▶ [Dataset records]
= = = = = = =
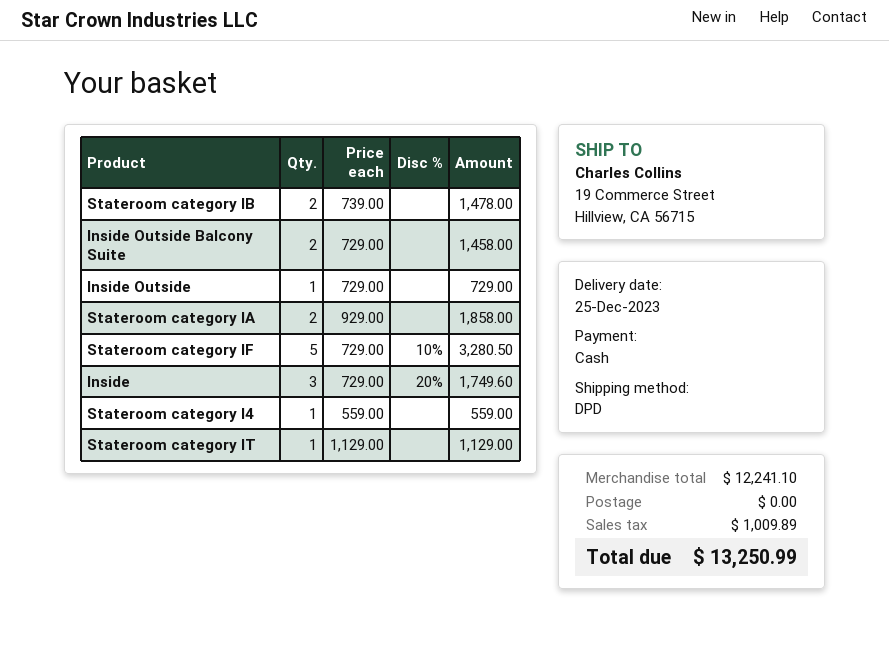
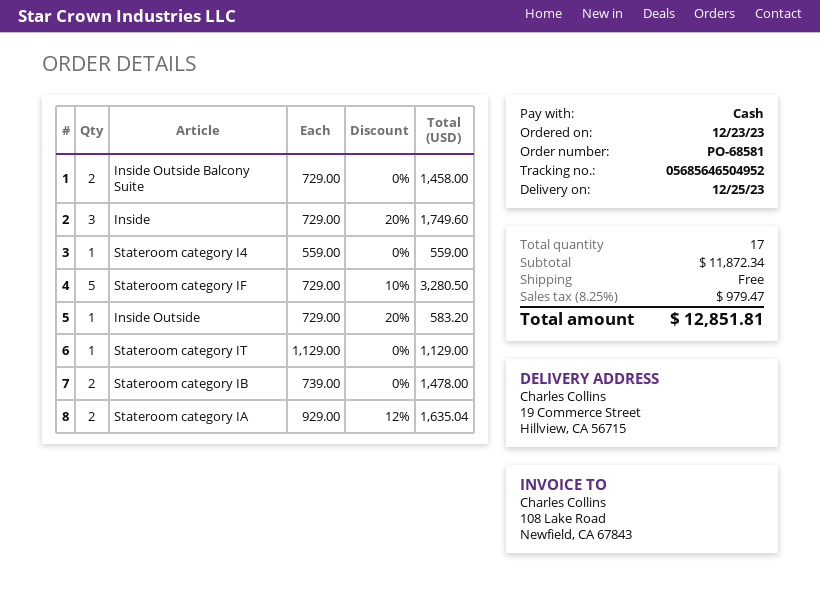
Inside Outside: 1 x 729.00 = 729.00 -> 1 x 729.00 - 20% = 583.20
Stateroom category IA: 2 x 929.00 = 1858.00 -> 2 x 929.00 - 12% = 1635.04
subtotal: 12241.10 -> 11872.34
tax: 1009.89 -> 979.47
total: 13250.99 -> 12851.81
= = = = = = =
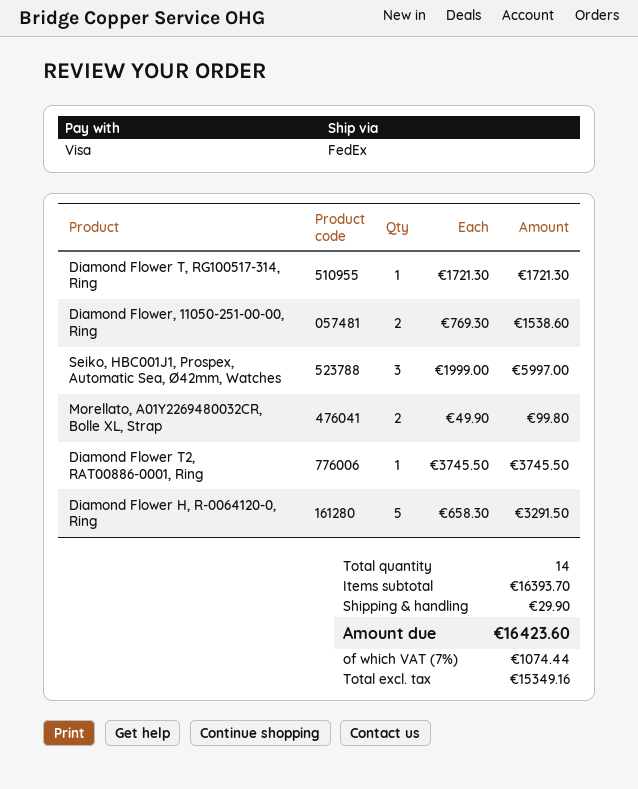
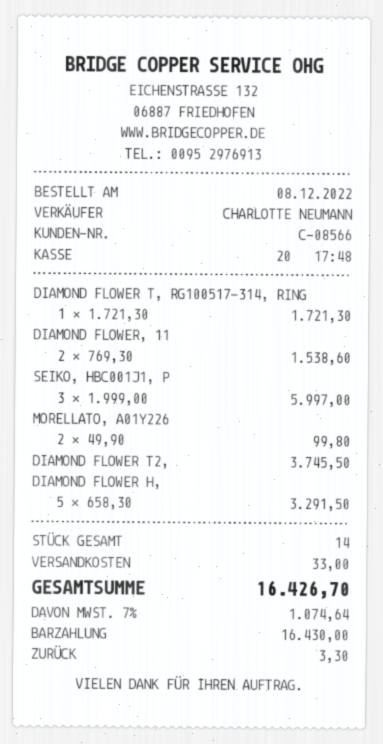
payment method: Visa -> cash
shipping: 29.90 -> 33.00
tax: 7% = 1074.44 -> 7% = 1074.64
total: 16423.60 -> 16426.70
= = = = = = =
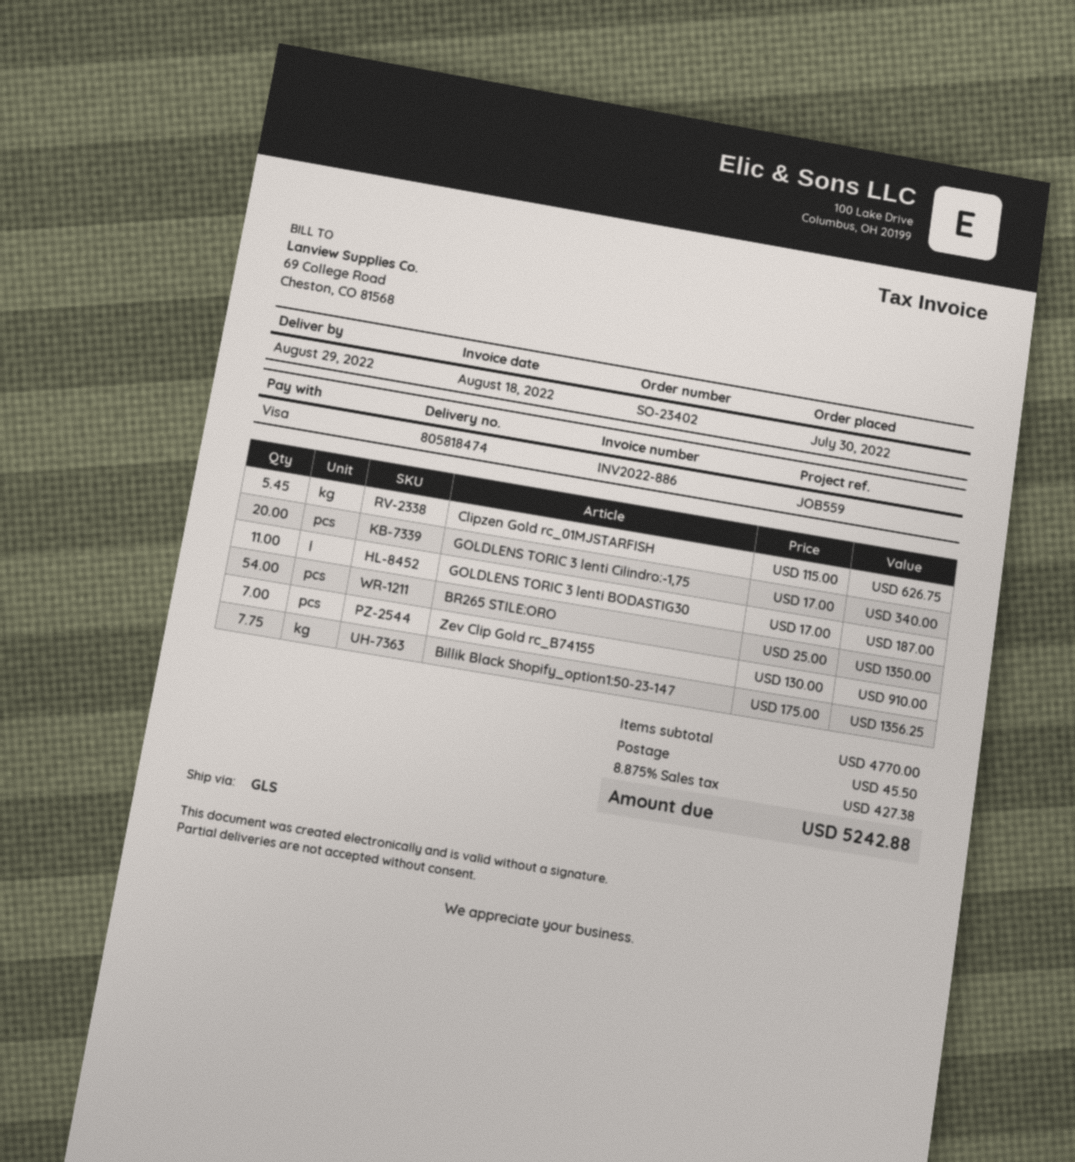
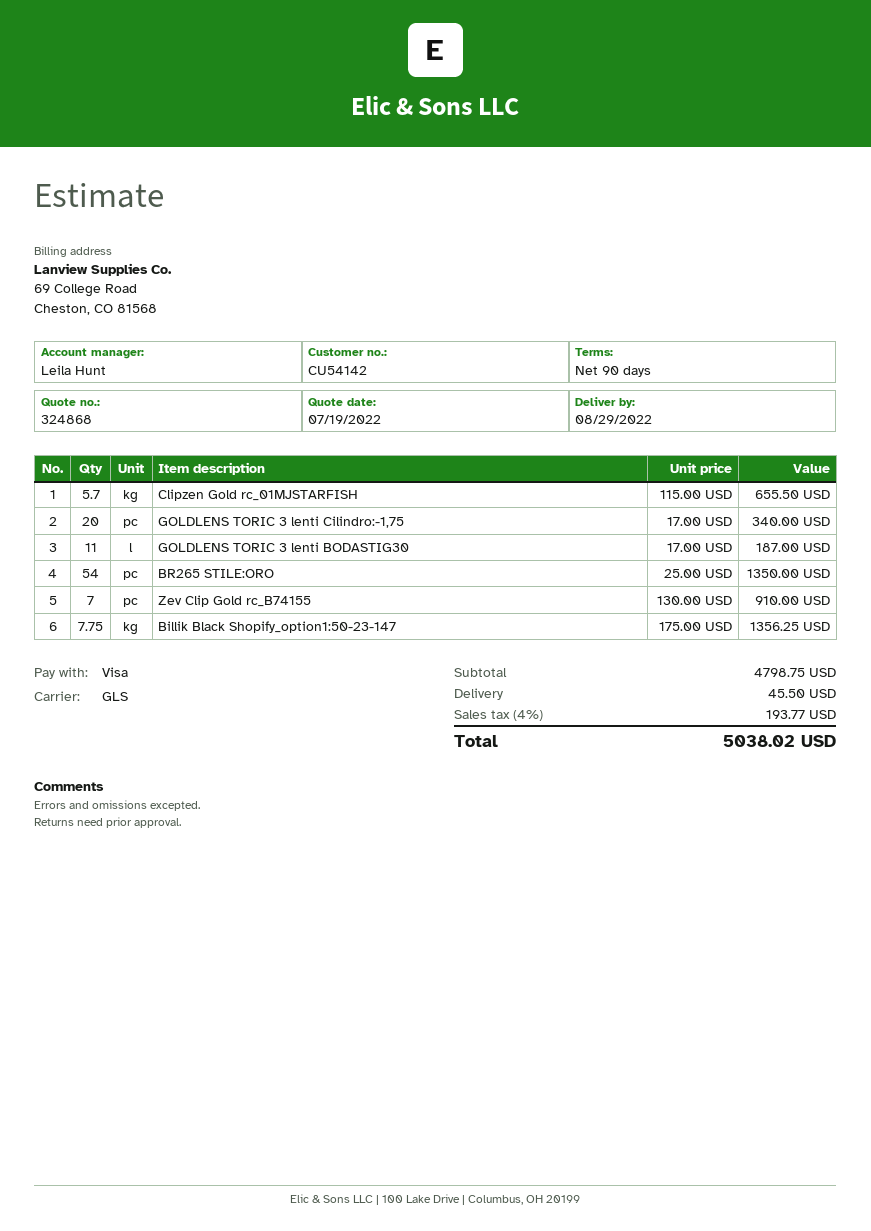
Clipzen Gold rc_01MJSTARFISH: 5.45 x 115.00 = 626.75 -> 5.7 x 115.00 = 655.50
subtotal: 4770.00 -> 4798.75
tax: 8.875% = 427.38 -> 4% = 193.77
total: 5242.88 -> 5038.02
= = = = = = =
▶ [How to complete this task]
The lines to report are those in the material above that contain the word "subtotal"; copy every one of them.

▶ [Task solution]
subtotal: 12241.10 -> 11872.34
subtotal: 4770.00 -> 4798.75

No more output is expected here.